Visione frontale del viso del principe Rahotep, su cui spiccano i baffi curati e il collo adornato da un raffinato monile
Foto: Cordon Press
Dettaglio frontale della statua di Nofret: la tunica è trasparente e aderisce al suo corpo
Foto: Cordon Press
Queste statue avevano una funzione magica: servivano perché il ka (una delle cinque parti che formavano l'anima del defunto secondo gli antichi egizi) vi si potesse incarnare nel caso in cui le mummie venissero danneggiate o si deteriorassero
Malgrado lo scorrere del tempo, entrambe le statue rimasero nascoste nella tomba di Meidum, impassibili, osservando il susseguirsi degli eventi, fino a che furono scoperte dal gruppo di Mariette.
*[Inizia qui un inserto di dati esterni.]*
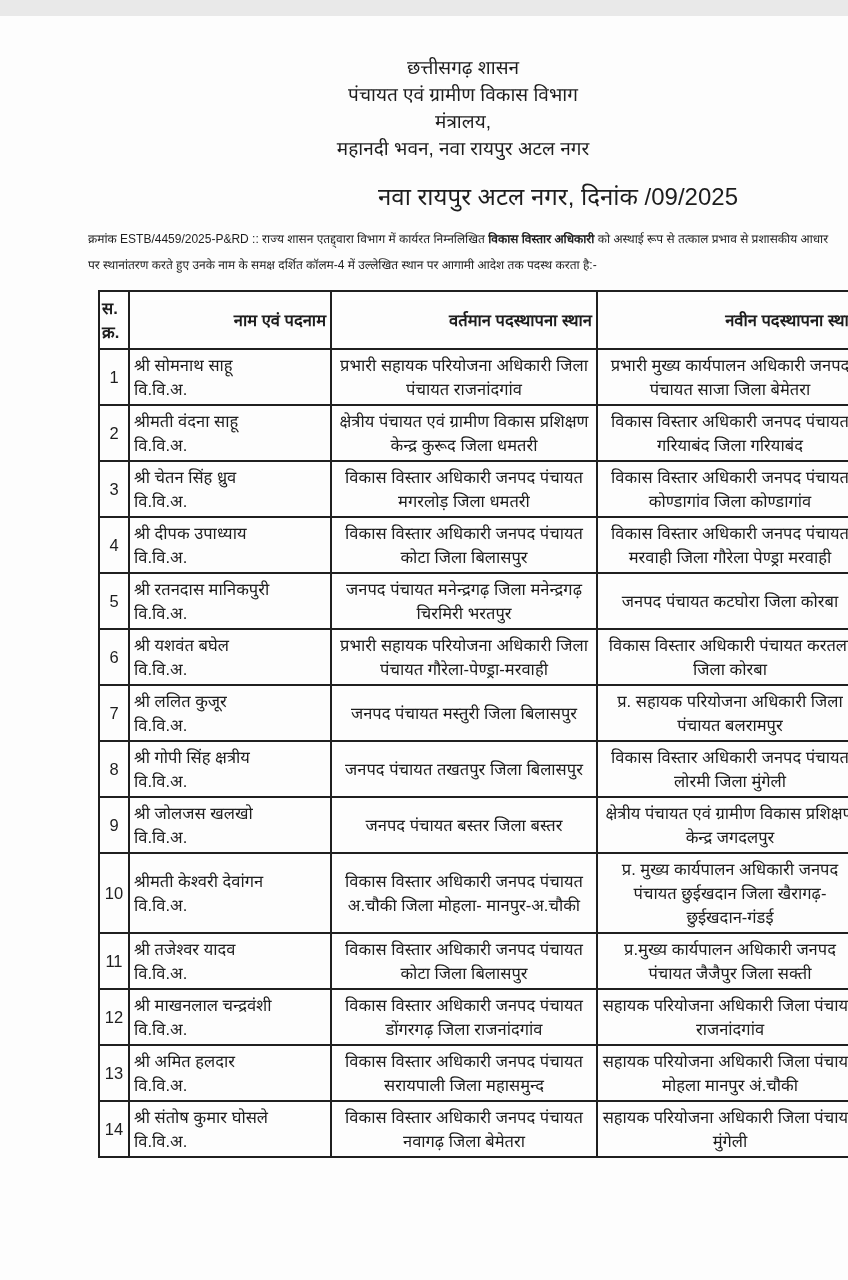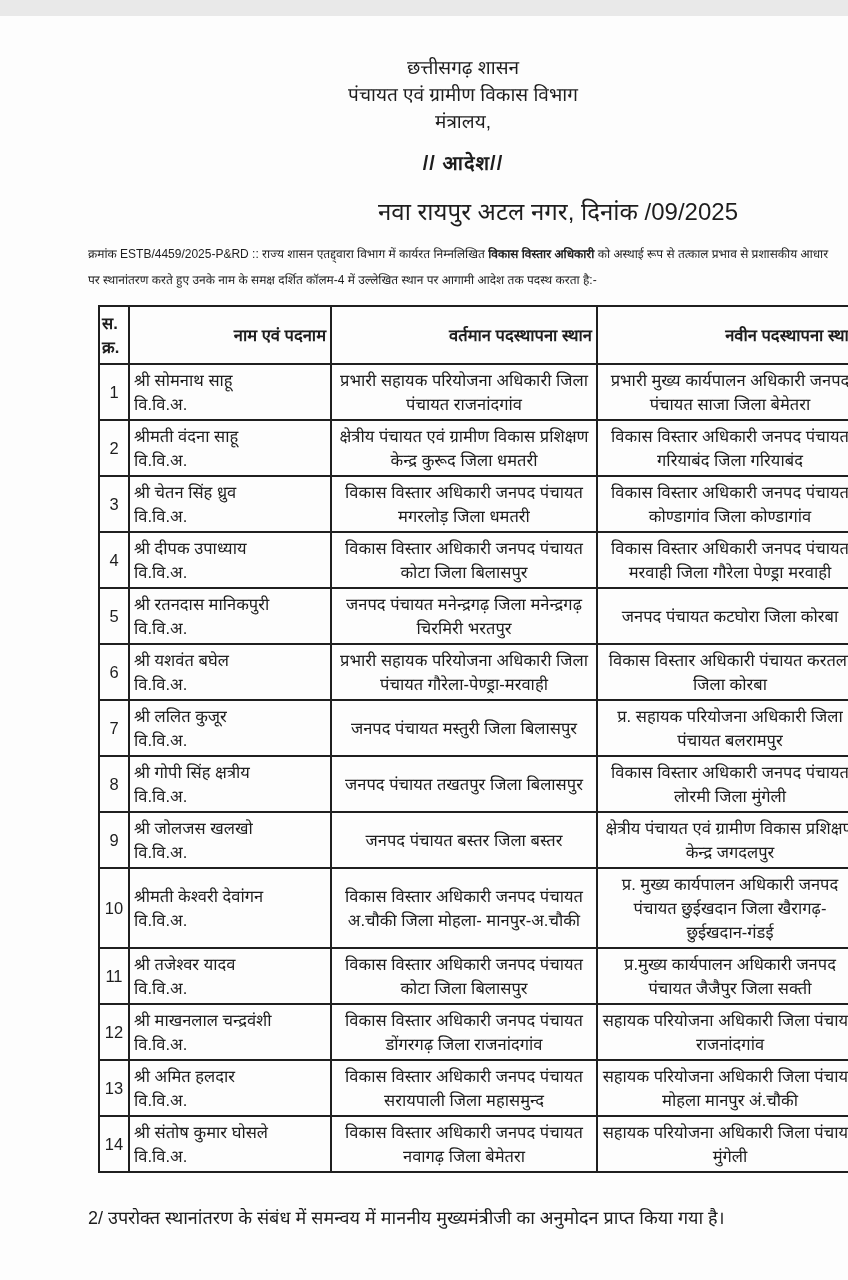--- a/index.html
+++ b/index.html
@@ -83,21 +83,21 @@
 </style>
 </head>
 <body>
 
 <div class="page">
 
   <div class="letterhead">
     <div>छत्तीसगढ़ शासन</div>
     <div>पंचायत एवं ग्रामीण विकास विभाग</div>
     <div>मंत्रालय,</div>
-    <div class="order-title">// आदेश//</div>
+    <div>महानदी भवन, नवा रायपुर अटल नगर</div>
   </div>
 
   <div class="date-line">नवा रायपुर अटल नगर, दिनांक /09/2025</div>
 
   <p class="intro"><span>क्रमांक ESTB/4459/2025-P&amp;RD :: राज्य शासन एतद्द्वारा विभाग में कार्यरत निम्नलिखित </span><b>विकास विस्तार अधिकारी</b><span> को अस्थाई रूप से तत्काल प्रभाव से प्रशासकीय आधार पर स्थानांतरण करते हुए उनके नाम के समक्ष दर्शित कॉलम-4 में उल्लेखित स्थान पर आगामी आदेश तक पदस्थ करता है:-</span></p>
 
   <table class="transfer-table">
     <thead>
       <tr>
         <th class="c-sr">स. क्र.</th>
@@ -229,15 +229,14 @@
           <td class="c-name">
             <div>श्री संतोष कुमार घोसले</div>
             <div>वि.वि.अ.</div>
           </td>
           <td class="c-cur">विकास विस्तार अधिकारी जनपद पंचायत नवागढ़ जिला बेमेतरा</td>
           <td class="c-new">सहायक परियोजना अधिकारी जिला पंचायत मुंगेली</td>
         </tr>
       </tbody>
   </table>
 
-  <p class="footer-note">2/ उपरोक्त स्थानांतरण के संबंध में समन्वय में माननीय मुख्यमंत्रीजी का अनुमोदन प्राप्त किया गया है।</p>
 
 </div>
 
 </body></html>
La penombra e il peso dei millenni fecero decollare l'immaginazione del primo essere umano che le rivide dopo tanti secoli. Oggi occupano un posto privilegiato nel Museo del Cairo, dove rimarranno fino al trasferimento nel Grande museo egizio che sarà presto inaugurato nella capitale, e da lì continuano a osservare impassibili lo spettatore, che non teme più il loro sguardo limpido e profondo, ma che anzi osserva ammirato la loro bellezza eterna e immutabile.